不幸な生い立ちの早紀と冬香、この姉妹を救いたかった、悲しいと私は思いました。幸せをつかみかけたのに、なぜその様な行動をしたのか?何となくわかるような気にもなります。

 

 東尋坊の命の電話ボランティアの与野井さんの仕事は、尊敬します。現場で直接関わっているからこその選択だったのではないでしょうか。

 

 しかし、相談された役所の小森美幸といい、ほかに手段は本当になかったのかしら?とさえ考えてしまう、深い作品です。不条理さを感じるこの作品は、重い心にずっしりくるミステリー。タイトルも読んで納得いです。必見ですよ!

 

2,鏡の弧城   辻村深月

 表紙のミステリアスさとファンタジーを兼ね揃えた絵に、まず魅了されました。もう、一気読みです。

 私は辻村さんの作品では、読んだのはこの本が初めてでした。それからはまってしまい、読み漁りました。

 

 描かれているのは、悩み多き思春期の子供たち。一人ひとりが悩みが違って、そして深い深い悩みを持っています。一人ずつ、心の動きを丁寧に描いているところが、素晴らしいです。

 

 子供たち7人は、城を知り、そこで城の仲間になっていきますが、この7人にはある共通点が。

 世界はどうやって繋がっているの?約束したのに破られたとは、思えない、約束の場所にいなかった理由は一体なぜ?一番涙したシーンは、マサムネが登校した時でした。

 

 さあ、あなたはこの謎を解くことはできますか?まさにミステリーならではの、醍醐味。

 

 不登校児や不登校児を持つ親に、そして学校の先生にもぜひ読んでほしいです。

 

3.夢にも思わない  宮部みゆき

 シリーズものなので、ぜひこの前に「今夜は眠れない」を読む事を、おススメします。

 


夢にも思わない (角川文庫) [ 宮部みゆき ]

 20年前から白河庭園で行われている虫聞きの会。そこを舞台に繰り広げられるミステリー。思春期の恋心のような、淡い話ではありません。結構重苦しい話です。

 

 好きなクドウさんから、虫聞きの会に行くと聞いたので、僕は行く気になったのです。その虫聞きの会の出来事から、話が始まります。
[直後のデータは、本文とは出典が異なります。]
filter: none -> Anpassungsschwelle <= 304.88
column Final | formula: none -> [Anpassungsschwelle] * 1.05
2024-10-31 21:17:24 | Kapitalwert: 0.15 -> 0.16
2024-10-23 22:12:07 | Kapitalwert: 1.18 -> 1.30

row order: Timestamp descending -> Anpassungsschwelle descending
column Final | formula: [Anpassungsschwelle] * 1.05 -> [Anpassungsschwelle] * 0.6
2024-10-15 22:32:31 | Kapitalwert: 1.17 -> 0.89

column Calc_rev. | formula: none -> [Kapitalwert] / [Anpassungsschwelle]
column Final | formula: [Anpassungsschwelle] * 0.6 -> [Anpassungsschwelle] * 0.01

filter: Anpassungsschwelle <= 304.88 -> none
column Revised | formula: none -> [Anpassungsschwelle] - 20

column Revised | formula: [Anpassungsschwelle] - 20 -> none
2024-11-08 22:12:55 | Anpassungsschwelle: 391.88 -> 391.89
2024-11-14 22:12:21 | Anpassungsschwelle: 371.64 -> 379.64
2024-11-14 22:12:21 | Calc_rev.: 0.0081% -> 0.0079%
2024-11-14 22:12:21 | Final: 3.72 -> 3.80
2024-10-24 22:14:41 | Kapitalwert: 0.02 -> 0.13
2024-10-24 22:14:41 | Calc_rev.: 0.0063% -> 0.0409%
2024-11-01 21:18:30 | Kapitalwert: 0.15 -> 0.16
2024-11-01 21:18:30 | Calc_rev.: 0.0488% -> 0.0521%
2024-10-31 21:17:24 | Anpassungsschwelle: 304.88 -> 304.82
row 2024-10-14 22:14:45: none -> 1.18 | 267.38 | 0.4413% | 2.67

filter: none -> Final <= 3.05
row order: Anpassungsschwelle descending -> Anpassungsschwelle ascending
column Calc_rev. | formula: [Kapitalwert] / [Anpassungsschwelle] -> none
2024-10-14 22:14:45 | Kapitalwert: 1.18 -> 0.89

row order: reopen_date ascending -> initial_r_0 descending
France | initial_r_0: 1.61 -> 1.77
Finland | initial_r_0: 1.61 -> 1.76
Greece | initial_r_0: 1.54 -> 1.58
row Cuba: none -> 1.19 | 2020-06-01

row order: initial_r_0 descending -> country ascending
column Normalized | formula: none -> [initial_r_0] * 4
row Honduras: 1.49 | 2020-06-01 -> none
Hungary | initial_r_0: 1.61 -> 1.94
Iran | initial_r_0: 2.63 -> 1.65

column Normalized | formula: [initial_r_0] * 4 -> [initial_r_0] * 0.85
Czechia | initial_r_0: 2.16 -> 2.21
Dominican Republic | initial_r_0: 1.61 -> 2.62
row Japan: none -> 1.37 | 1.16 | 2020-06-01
 なんと、そこではクドウさんそっくりの従姉の身に何が起きたのでしょうか?

 

 僕は親友の島崎と、犯人探しを始めます。絵の上手い同級生にモンタージュを描かせたりと、この辺までは可愛らしい探偵ごっこのような感じで、楽しんで読み進める事が出来ます。

 

 調べを進めていくうちに、従姉妹の名前は森田亜紀子さんといい、パラダイスのスタッフと判明します。パラダイスのちらしに写っていたのは、正月に親戚集まって撮った写真の一部が切り取られたクドウさんだったのでした。

 

 一体誰の仕業か?そして畑山は、会社から何を持ち出して追われているのか?

 

 スピード感があり、後半は終始ハラハラドキドキ。庭園のかぎが壊されていて中へ入ると、銃声が!ぼくは植え込みから飛び出して逃げて、ある人からかばんを託されたけれども、捕まってしまって。

 さあ、この先は?僕は無事に逃げられるのか?犯人は?

 

 人から恨まれる事は、恨みをかうほどの余程の原因があるのだと、よくわかりました。

 一見不良に見えるからといって、何をしてもよいというのは私もおかしいと思いました。

 人って怖い。人を売る神経にただただ驚きました。まさかの真実に、びっくり仰天。

 見た目だけで人を判断しがちですが、反省します。人を見る目を養いたいですね。

 

まとめ

 壮絶な人生だったり、そこに救おうと手を差し伸べてくれる人がいたり。理解してくれようとする人がいる事に、安心します。そして、思いもよらない形で人から恨みを買うこともあるのだと、知りました。色々考えさせられる3冊、おススメです!